WHAT YOU ARE ASKED TO DO:
If a record holds a picture, please leave the picture out and copy the rest of the record exactly.

(Modification records)

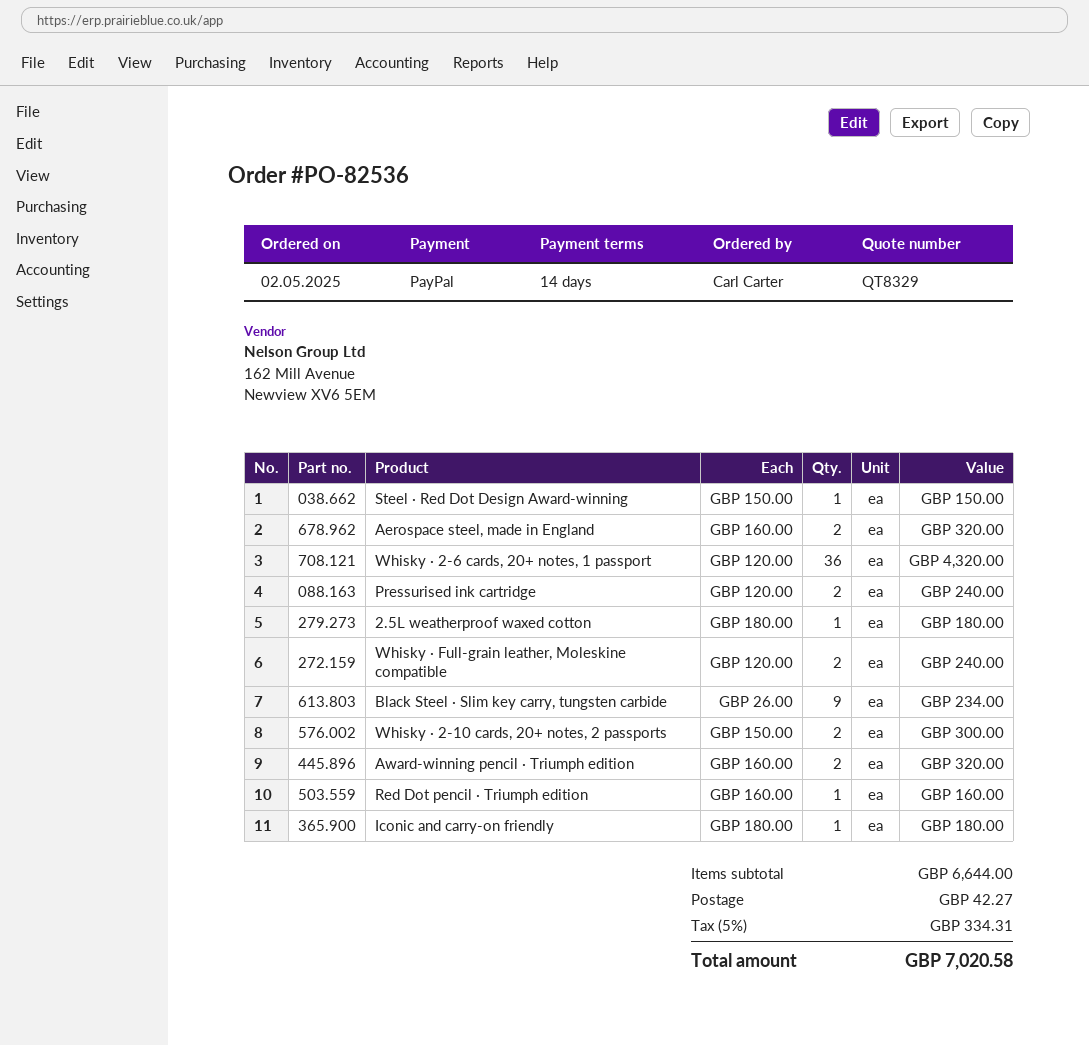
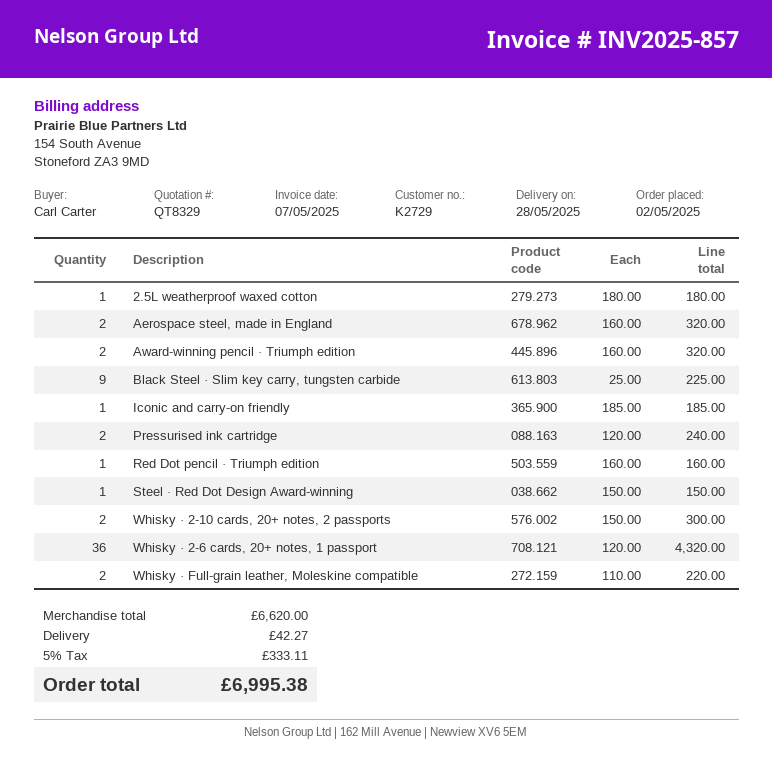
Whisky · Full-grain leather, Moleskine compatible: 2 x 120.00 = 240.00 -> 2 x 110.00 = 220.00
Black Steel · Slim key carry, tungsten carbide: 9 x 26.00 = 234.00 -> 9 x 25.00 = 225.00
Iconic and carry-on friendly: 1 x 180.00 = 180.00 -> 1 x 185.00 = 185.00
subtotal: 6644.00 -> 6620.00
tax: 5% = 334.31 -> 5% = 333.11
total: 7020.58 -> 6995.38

OUTPUT OF THE TASK:
Whisky · Full-grain leather, Moleskine compatible: 2 x 120.00 = 240.00 -> 2 x 110.00 = 220.00
Black Steel · Slim key carry, tungsten carbide: 9 x 26.00 = 234.00 -> 9 x 25.00 = 225.00
Iconic and carry-on friendly: 1 x 180.00 = 180.00 -> 1 x 185.00 = 185.00
subtotal: 6644.00 -> 6620.00
tax: 5% = 334.31 -> 5% = 333.11
total: 7020.58 -> 6995.38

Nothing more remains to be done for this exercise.